§ Aim of the task: Scan the records below. Copy every line in which the word "progress" appears.

§ Material for this exercise:
*** Begin section ***

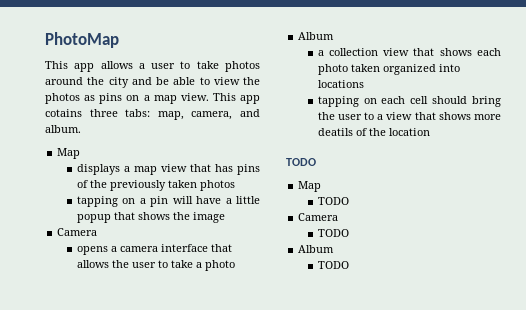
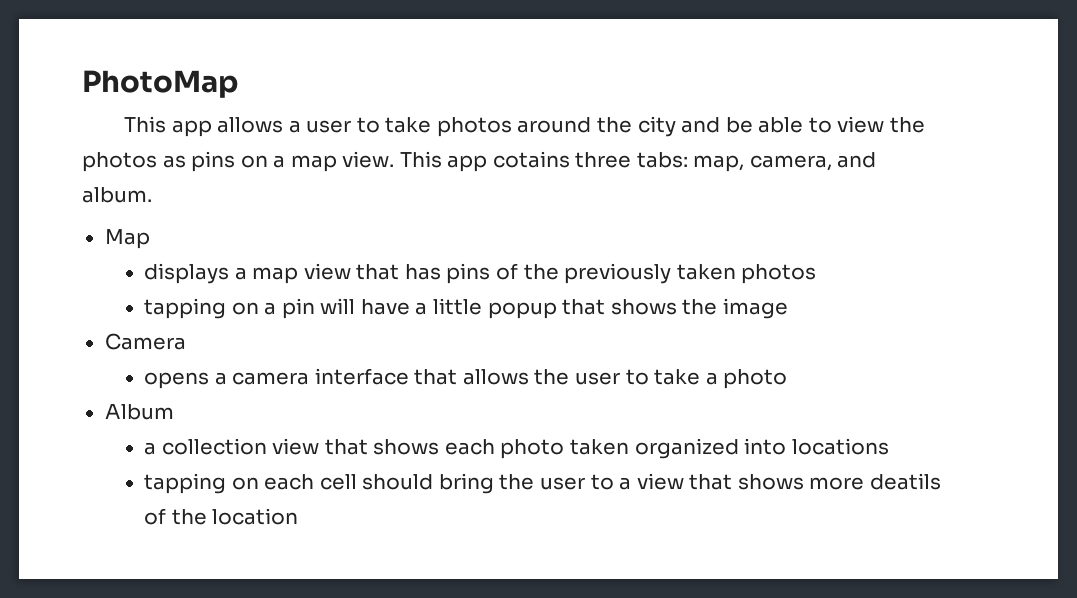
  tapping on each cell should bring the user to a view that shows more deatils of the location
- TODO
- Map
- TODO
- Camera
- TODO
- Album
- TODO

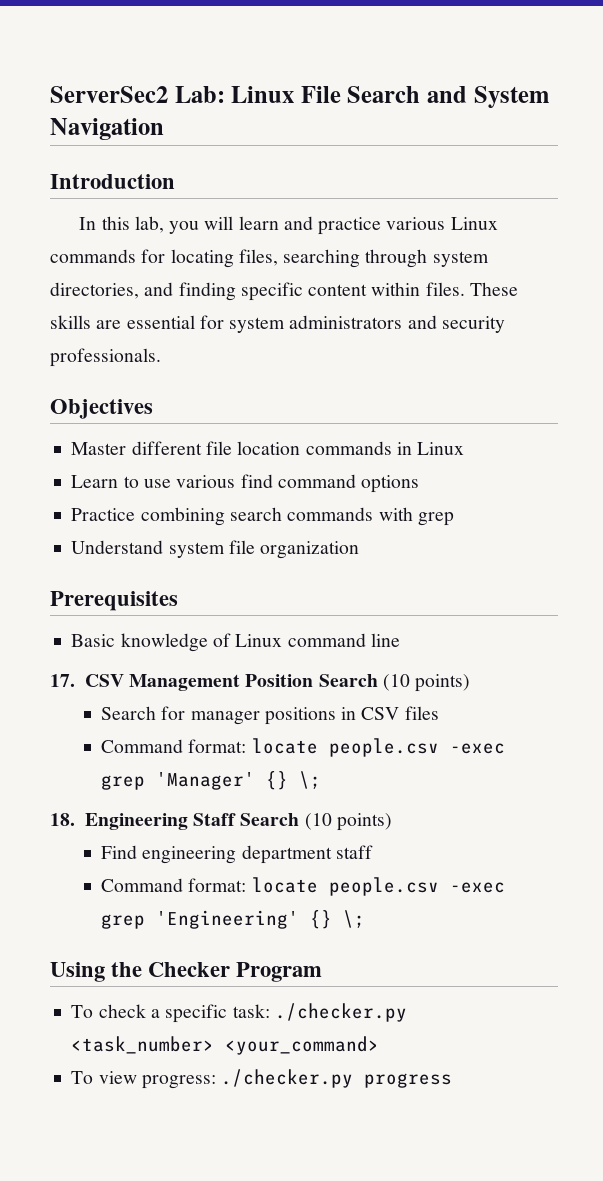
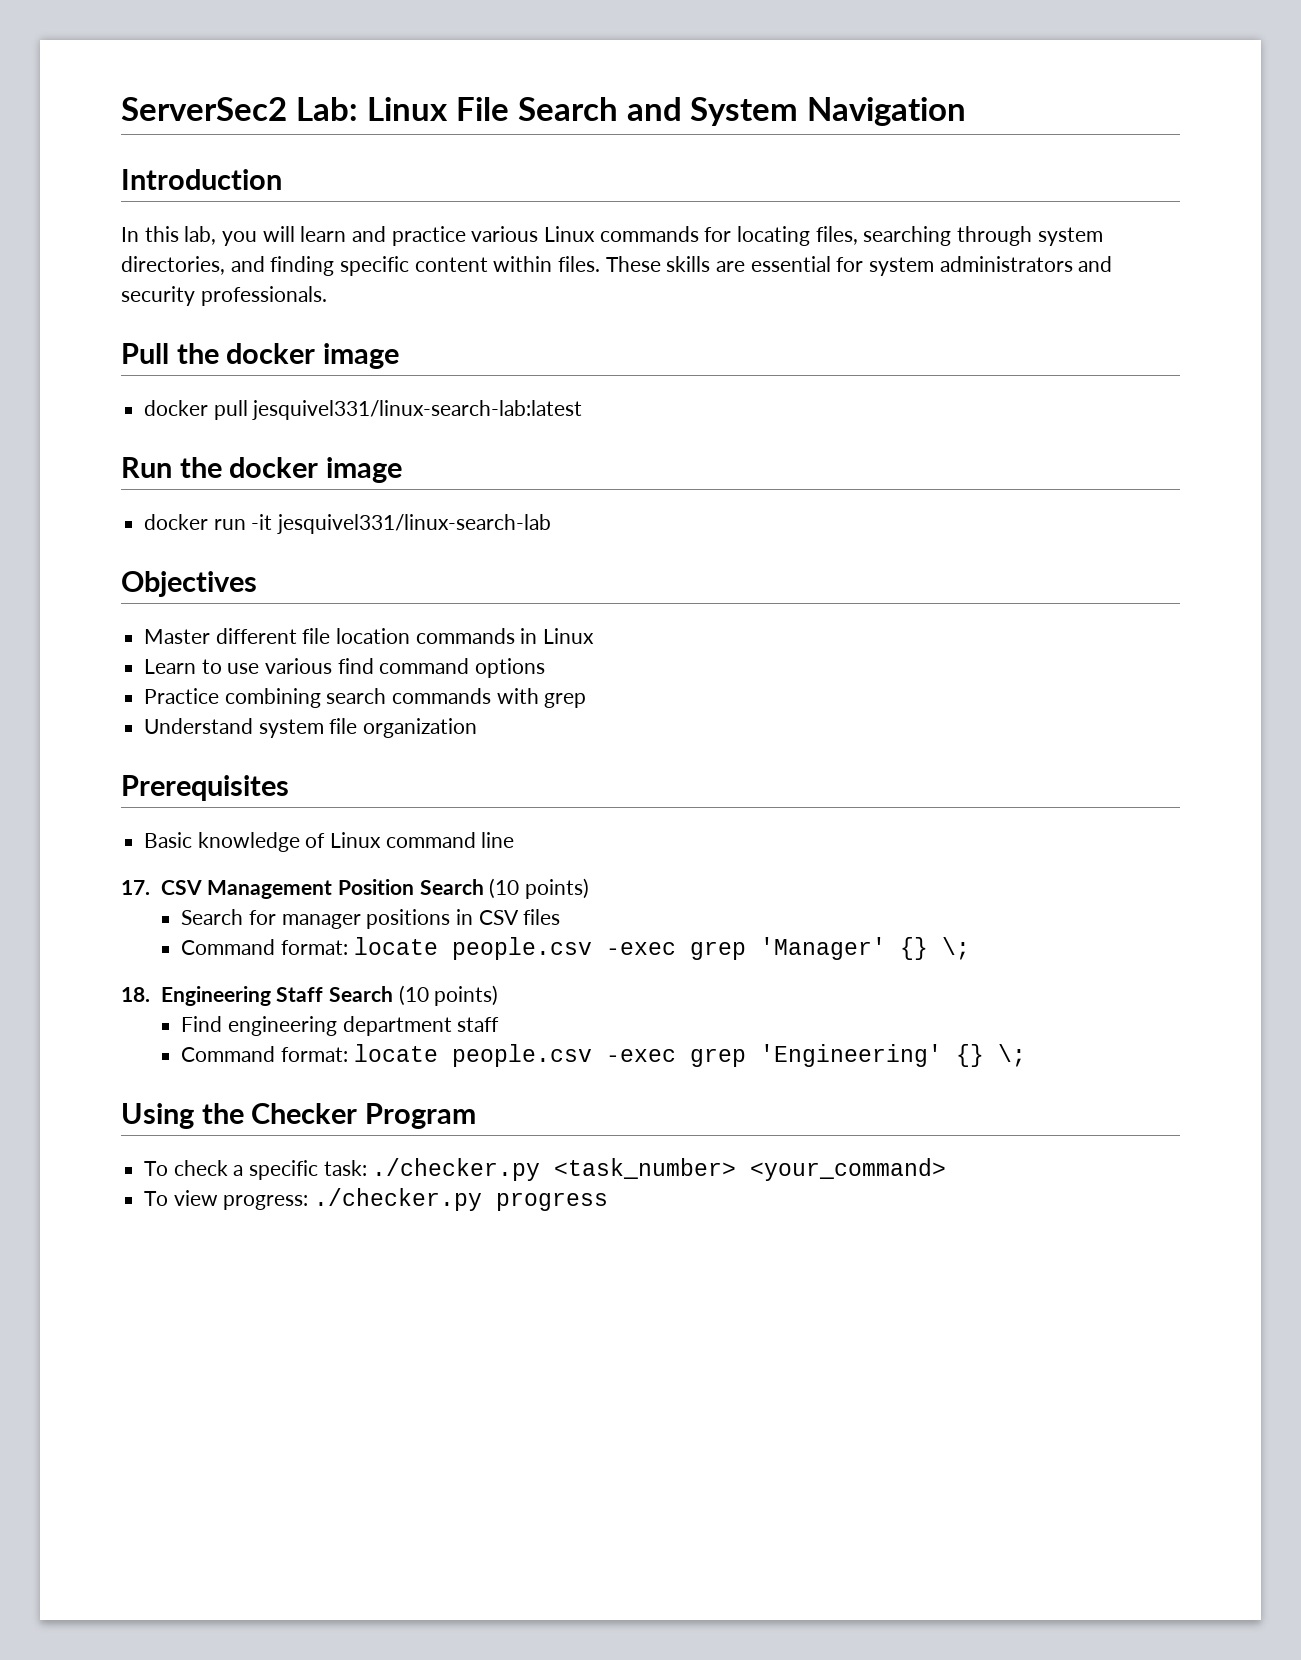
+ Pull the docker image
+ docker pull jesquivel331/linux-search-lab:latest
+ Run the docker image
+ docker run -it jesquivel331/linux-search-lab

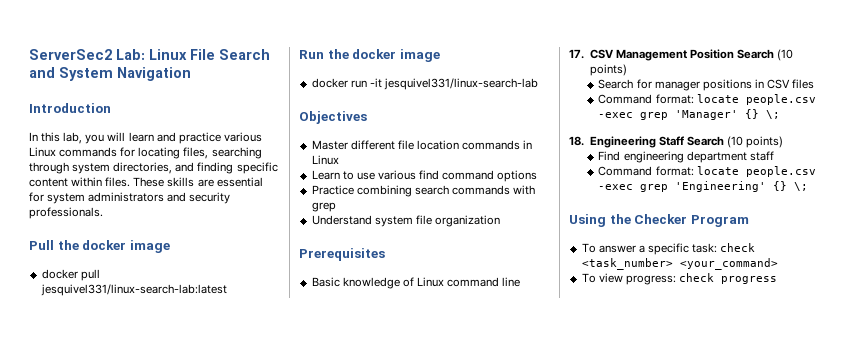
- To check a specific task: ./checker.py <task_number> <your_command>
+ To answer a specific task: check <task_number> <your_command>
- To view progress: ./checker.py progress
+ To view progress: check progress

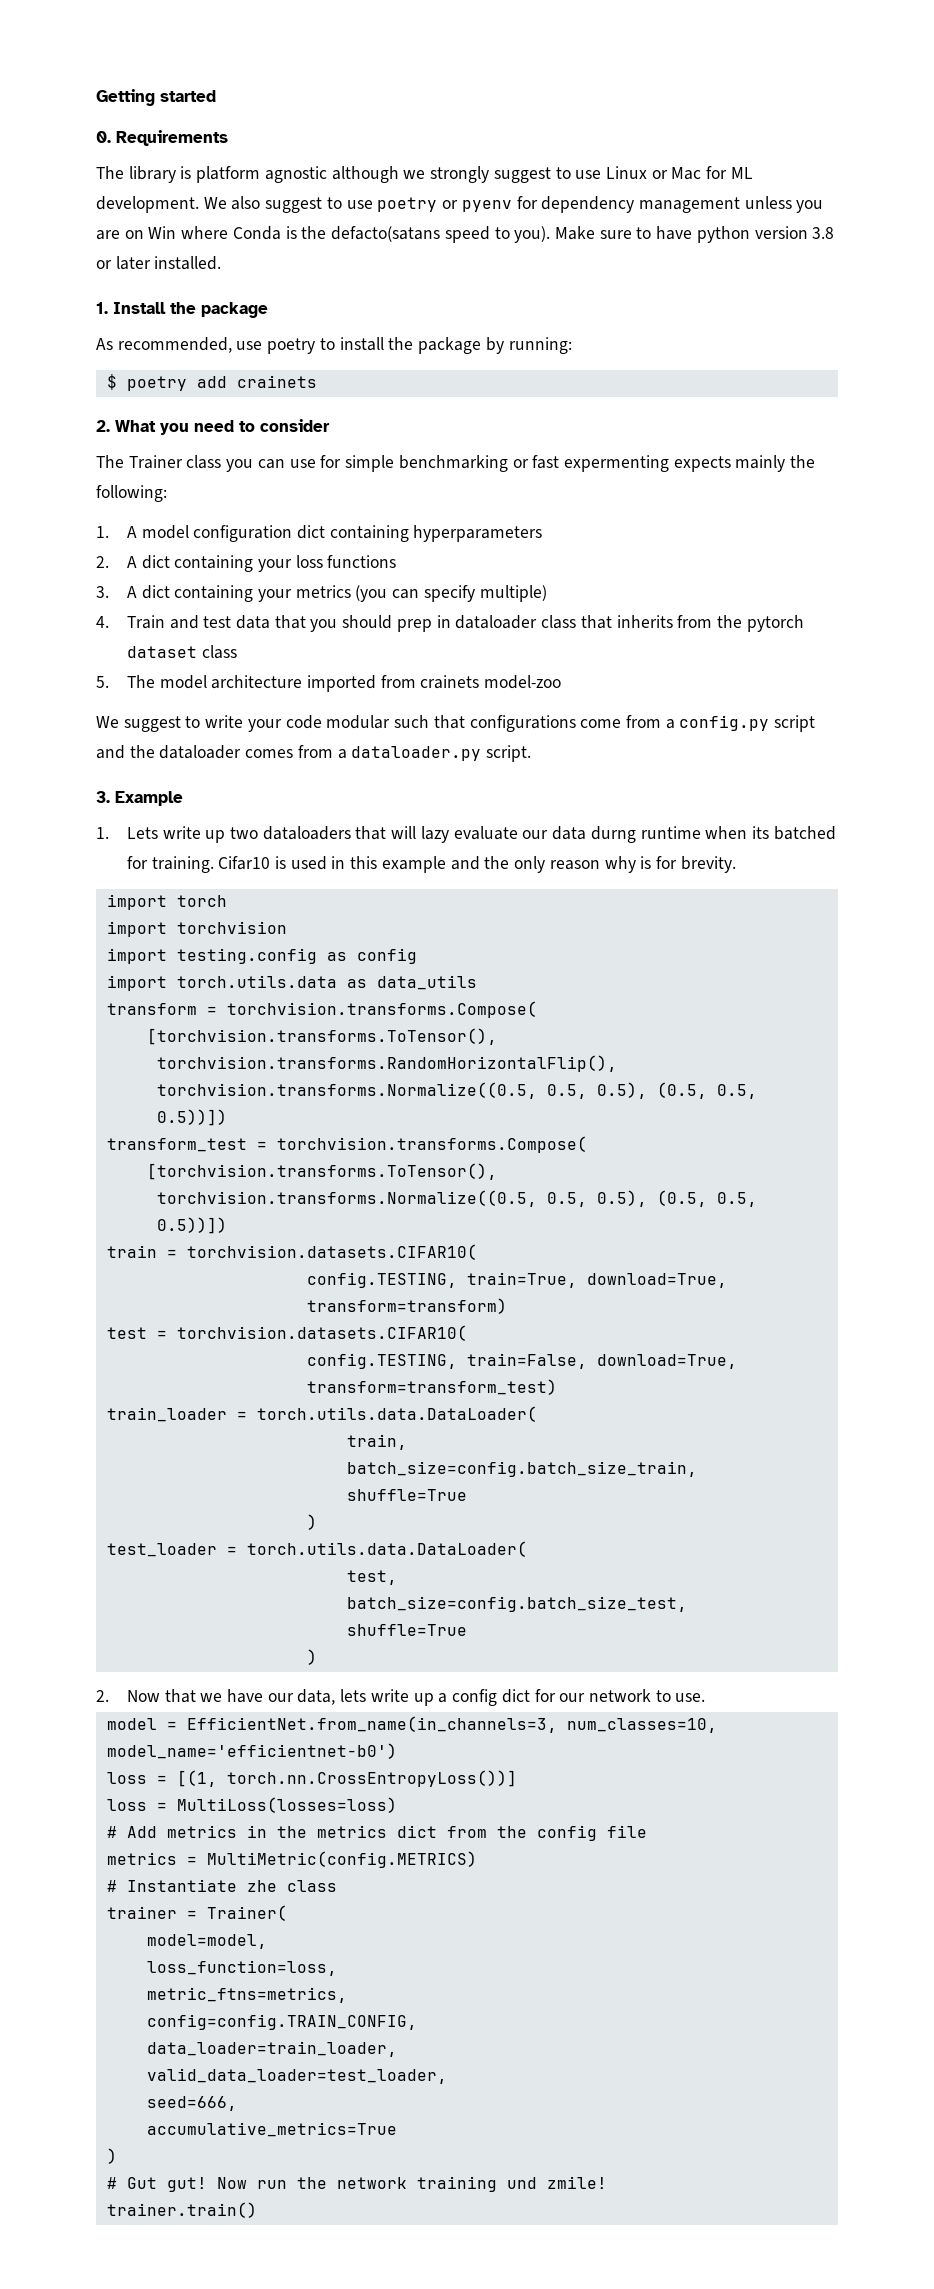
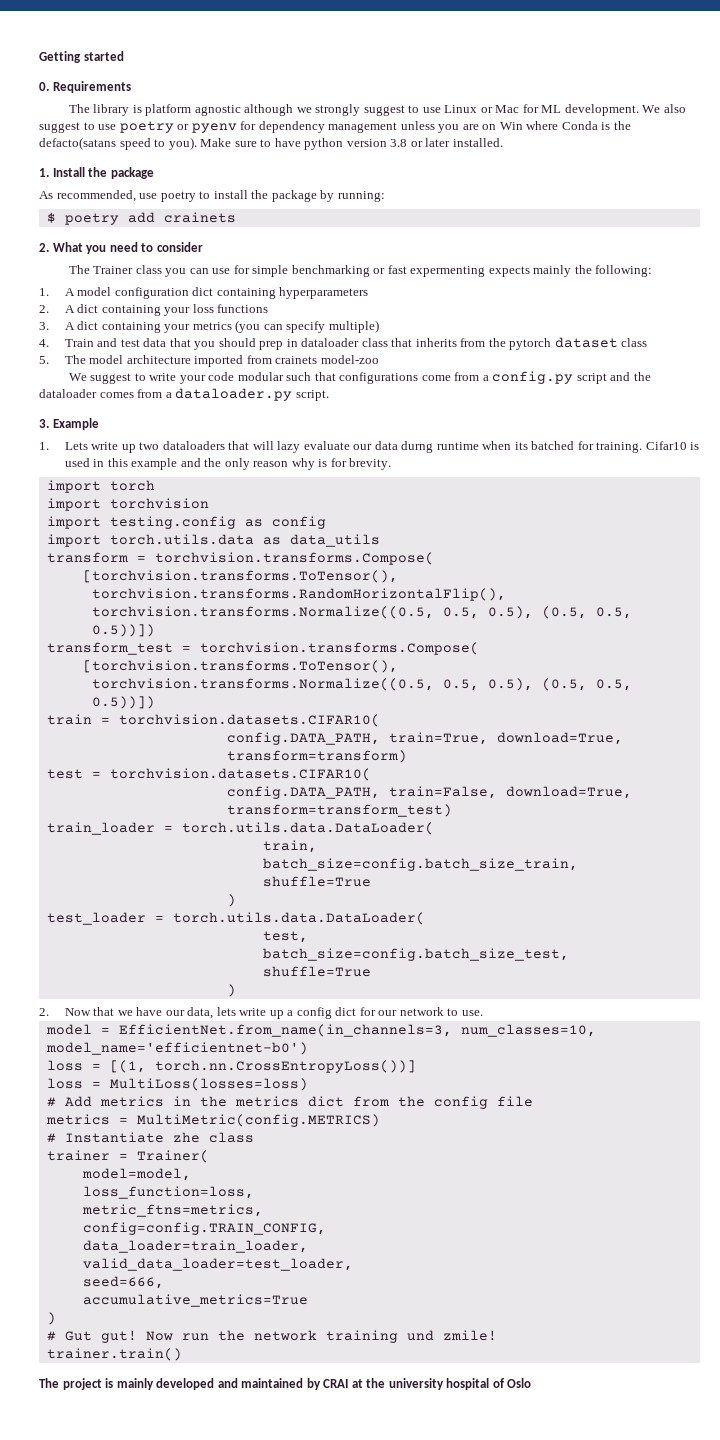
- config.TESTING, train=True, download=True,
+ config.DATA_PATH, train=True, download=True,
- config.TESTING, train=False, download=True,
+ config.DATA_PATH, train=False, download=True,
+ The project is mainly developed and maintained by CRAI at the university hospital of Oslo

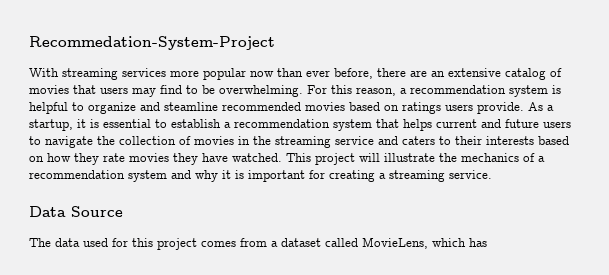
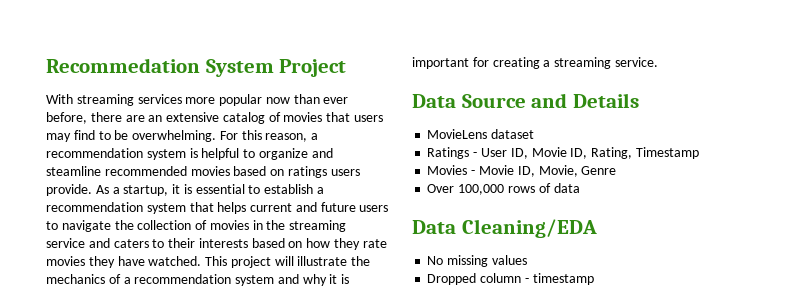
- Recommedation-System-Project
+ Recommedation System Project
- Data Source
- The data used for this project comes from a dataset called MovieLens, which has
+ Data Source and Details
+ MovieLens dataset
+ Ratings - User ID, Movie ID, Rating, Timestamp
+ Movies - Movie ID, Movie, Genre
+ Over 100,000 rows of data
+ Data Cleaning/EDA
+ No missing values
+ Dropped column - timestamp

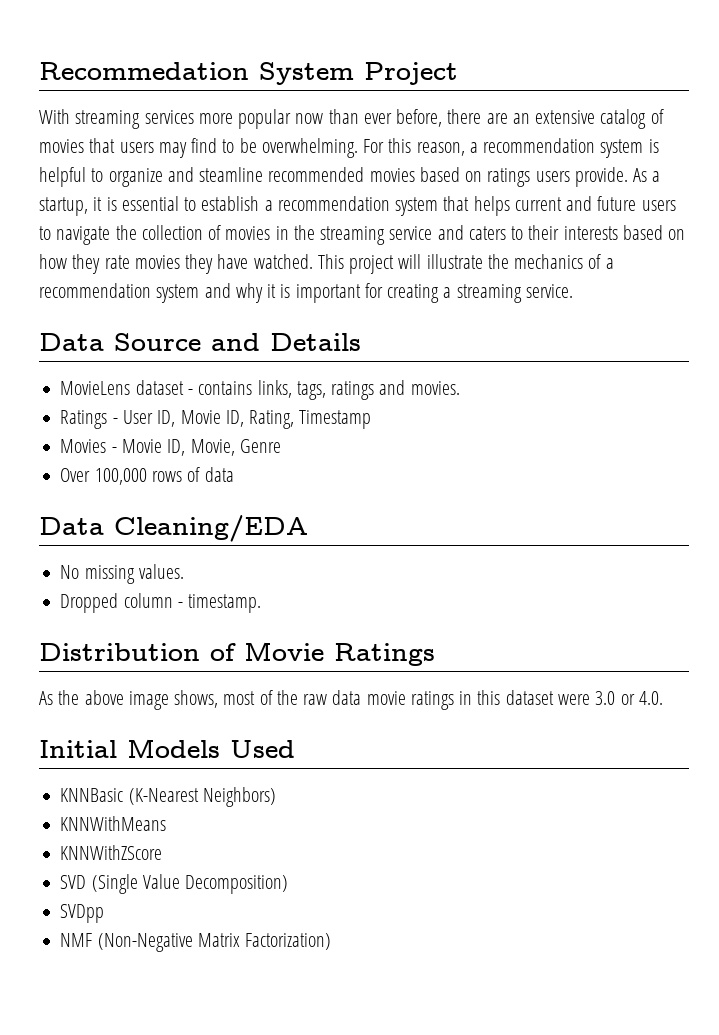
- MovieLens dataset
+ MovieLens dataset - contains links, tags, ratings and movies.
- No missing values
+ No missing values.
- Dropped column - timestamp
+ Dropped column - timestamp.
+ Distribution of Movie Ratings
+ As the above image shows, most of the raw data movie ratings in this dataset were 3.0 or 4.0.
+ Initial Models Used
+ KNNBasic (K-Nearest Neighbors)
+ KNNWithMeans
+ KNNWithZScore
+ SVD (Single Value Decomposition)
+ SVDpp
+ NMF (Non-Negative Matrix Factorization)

*** End section ***

§ Answer space:
- To view progress: ./checker.py progress
+ To view progress: check progress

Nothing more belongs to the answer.